**Version difference data:**

# # #

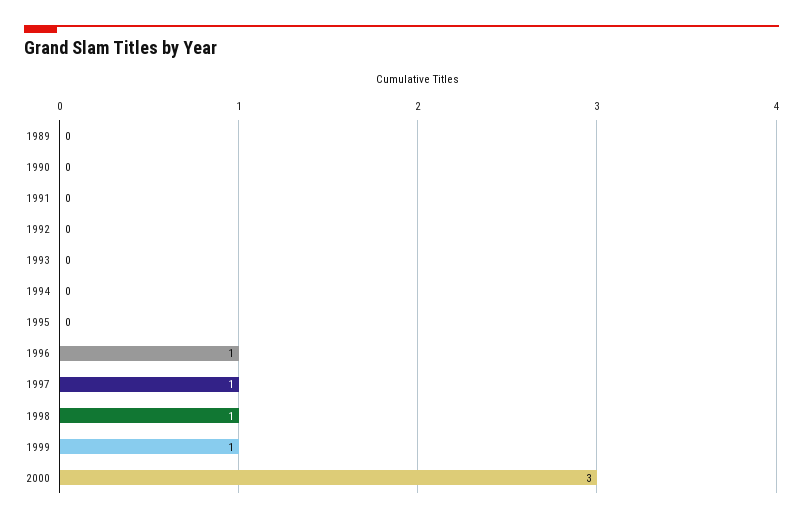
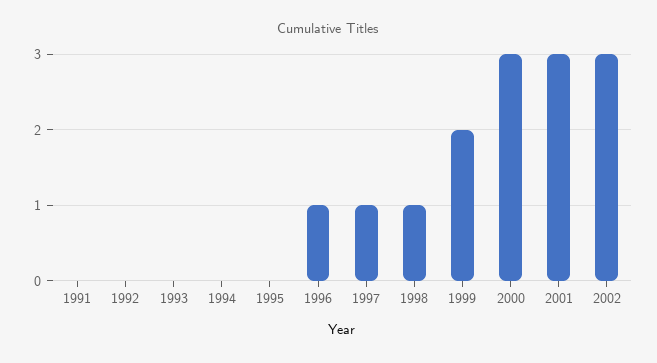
1989: 0 -> none
1990: 0 -> none
1999: 1 -> 2
2001: none -> 3
2002: none -> 3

# # #

**About this task:**
Your answer must be a verbatim copy of the entries above, with no images included.

**Exercise response:**
1989: 0 -> none
1990: 0 -> none
1999: 1 -> 2
2001: none -> 3
2002: none -> 3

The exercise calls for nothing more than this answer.